One of these challenges arises in the sphere of health and safety. “When you are moving metallic particles around at high velocity in a confined space it is like a grain silo and particles can ignite,” he says.
There are also issues with material handling and wastage. The metals involved are very high value and even more losses can be very costly. Furthermore, with individual additive manufacturing machines costing up to €1 million each, efficiency is at a premium.
Addihive has created a technology solution known as Powderloop which sits on top of the manufacturing unit monitoring the process through all its stages, collecting metal particles for recycling and monitoring levels of oxygen, nitrogen and hydrogen in the system to ensure chemical integrity.

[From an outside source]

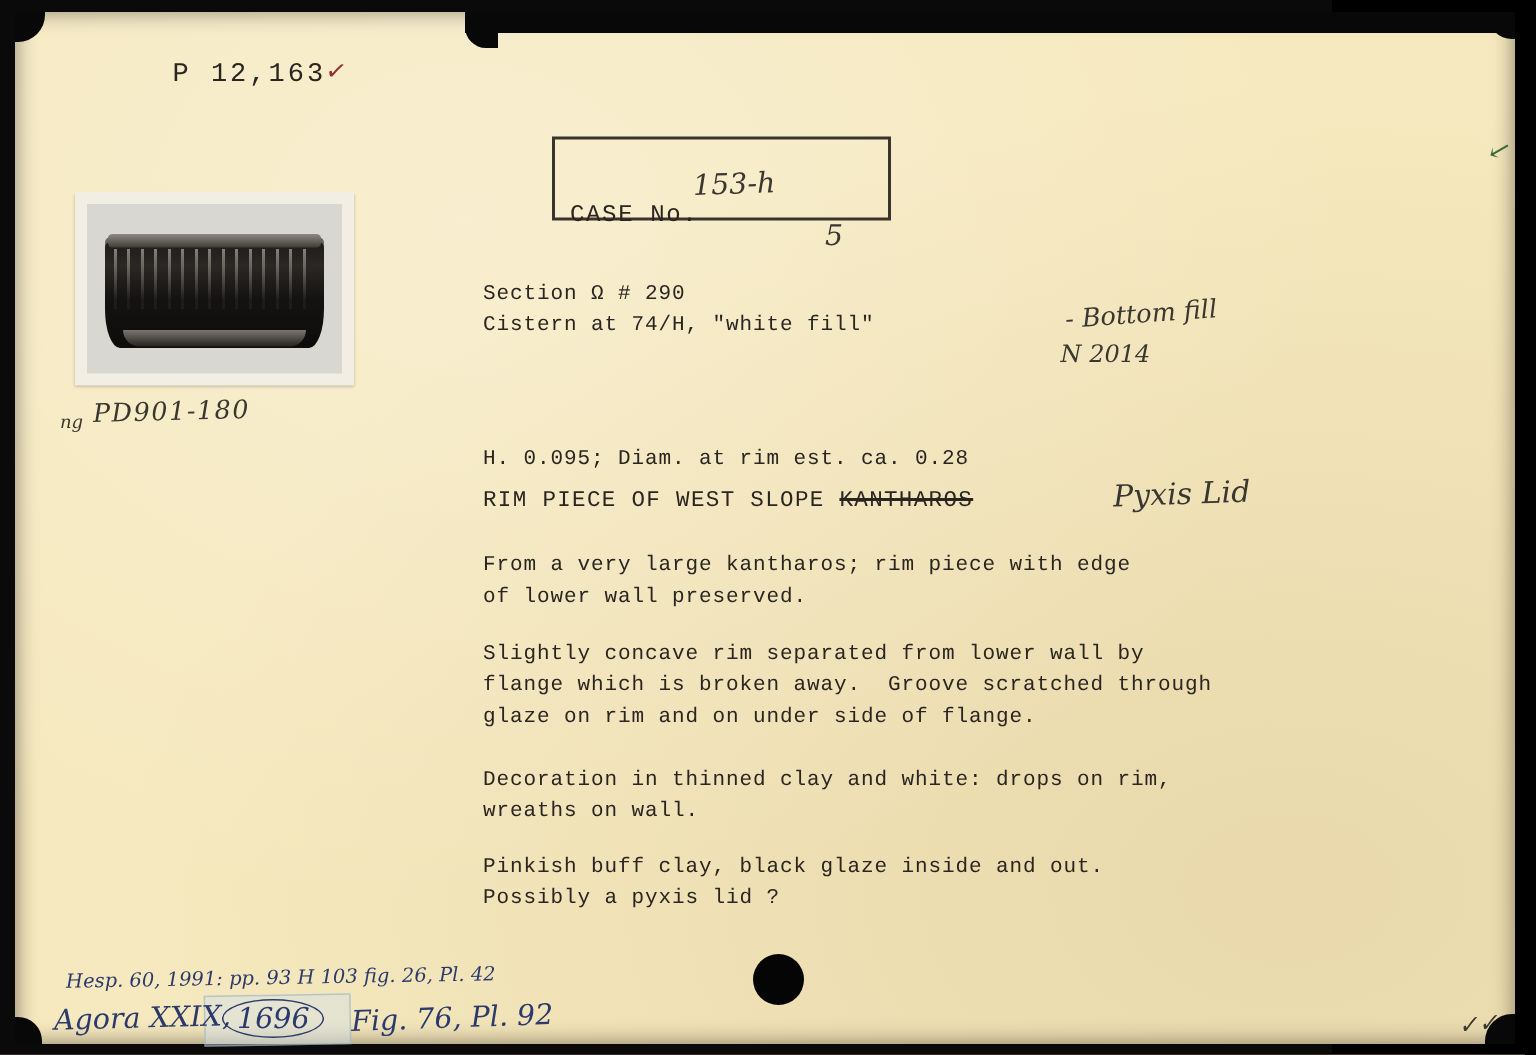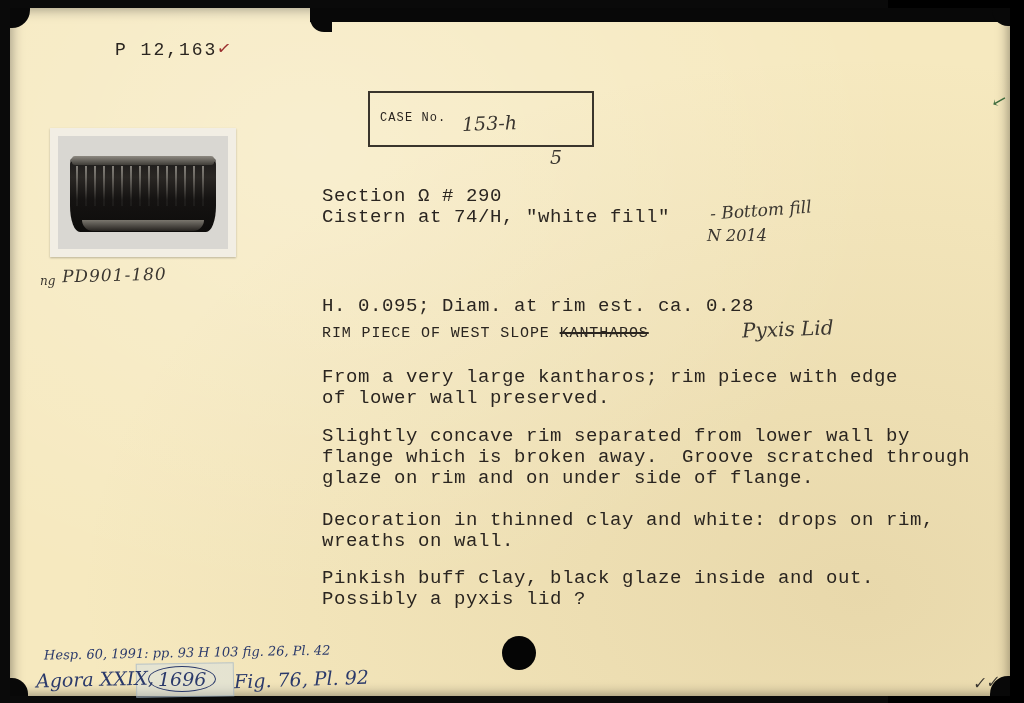"CASE No." .stamp-line2 { font-size: 12px -> 16px; top: 15px -> 40px }
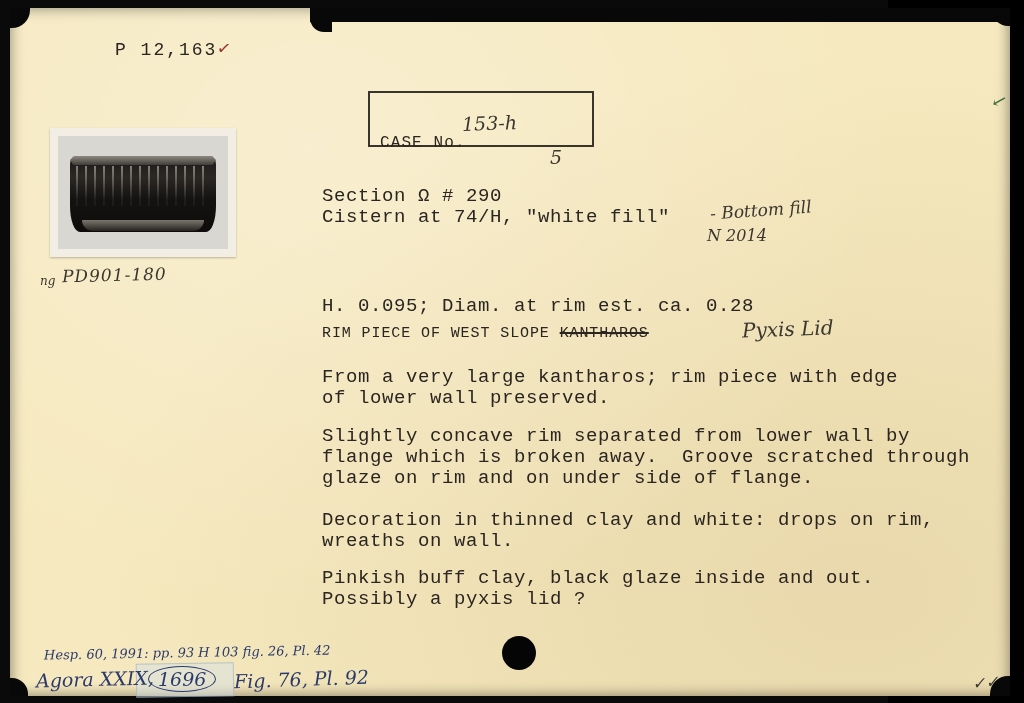"Section Ω # 290" .typed { font-size: 19px -> 14px }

“Our mission is to streamline, complement and scale the additive process with our customer base through the implementation of proprietary technology and market-leading solutions,” says Byrnes. “We have been in operation since January 2017 with a team of three engineers and, to date, we have developed a number of patent-pending innovations across pre- and post-processing platforms. We had seen a relatively strong push on the marketing and uptake in additive manufacturing equipment with multinational customers, but nobody seemed to cater for the pre- and post-process ecosystem and we created a number of innovations to exponentially improve environmental health and safety, overall equipment efficiency and process quality.”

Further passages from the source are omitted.